→ **Problem details**
Give back exactly the stretch of data below from the line holding "of interns who" through the line holding "thought was reasonable.", both ends included, and leave the remaining lines out.

(Modification records)
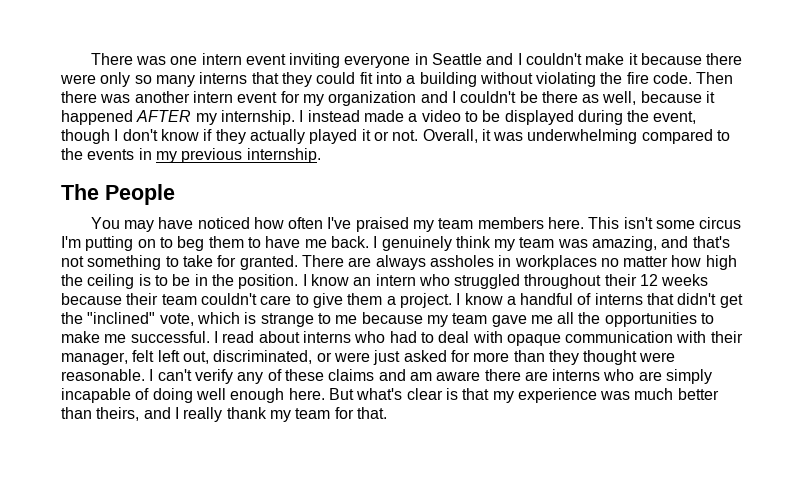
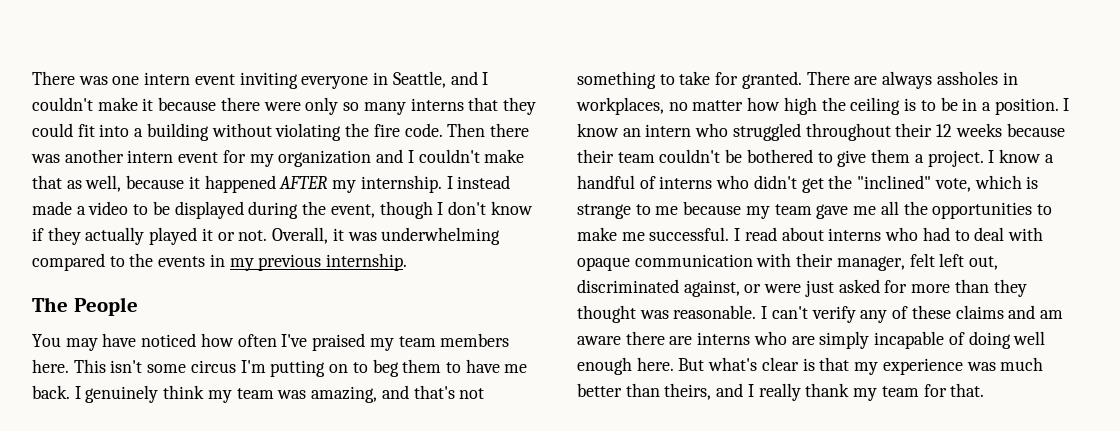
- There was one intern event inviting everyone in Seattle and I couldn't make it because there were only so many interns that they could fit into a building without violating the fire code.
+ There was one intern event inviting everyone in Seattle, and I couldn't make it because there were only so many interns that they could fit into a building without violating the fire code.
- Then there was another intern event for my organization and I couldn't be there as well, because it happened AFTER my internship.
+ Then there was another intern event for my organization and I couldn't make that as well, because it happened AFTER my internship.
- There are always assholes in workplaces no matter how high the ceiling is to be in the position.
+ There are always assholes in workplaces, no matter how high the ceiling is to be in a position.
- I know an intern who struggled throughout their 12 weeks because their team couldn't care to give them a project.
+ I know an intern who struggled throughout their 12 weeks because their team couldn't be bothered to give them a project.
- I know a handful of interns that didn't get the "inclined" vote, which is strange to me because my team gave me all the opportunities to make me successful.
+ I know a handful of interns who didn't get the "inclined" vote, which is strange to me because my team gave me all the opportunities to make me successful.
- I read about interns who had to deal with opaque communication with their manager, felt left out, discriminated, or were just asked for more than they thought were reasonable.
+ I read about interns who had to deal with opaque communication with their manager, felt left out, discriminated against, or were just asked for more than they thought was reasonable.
---
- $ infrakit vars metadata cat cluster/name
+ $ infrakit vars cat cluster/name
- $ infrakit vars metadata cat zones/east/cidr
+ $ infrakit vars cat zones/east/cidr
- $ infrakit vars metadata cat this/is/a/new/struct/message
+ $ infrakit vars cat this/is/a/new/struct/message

→ **Exercise solution**
+ I know a handful of interns who didn't get the "inclined" vote, which is strange to me because my team gave me all the opportunities to make me successful.
- I read about interns who had to deal with opaque communication with their manager, felt left out, discriminated, or were just asked for more than they thought were reasonable.
+ I read about interns who had to deal with opaque communication with their manager, felt left out, discriminated against, or were just asked for more than they thought was reasonable.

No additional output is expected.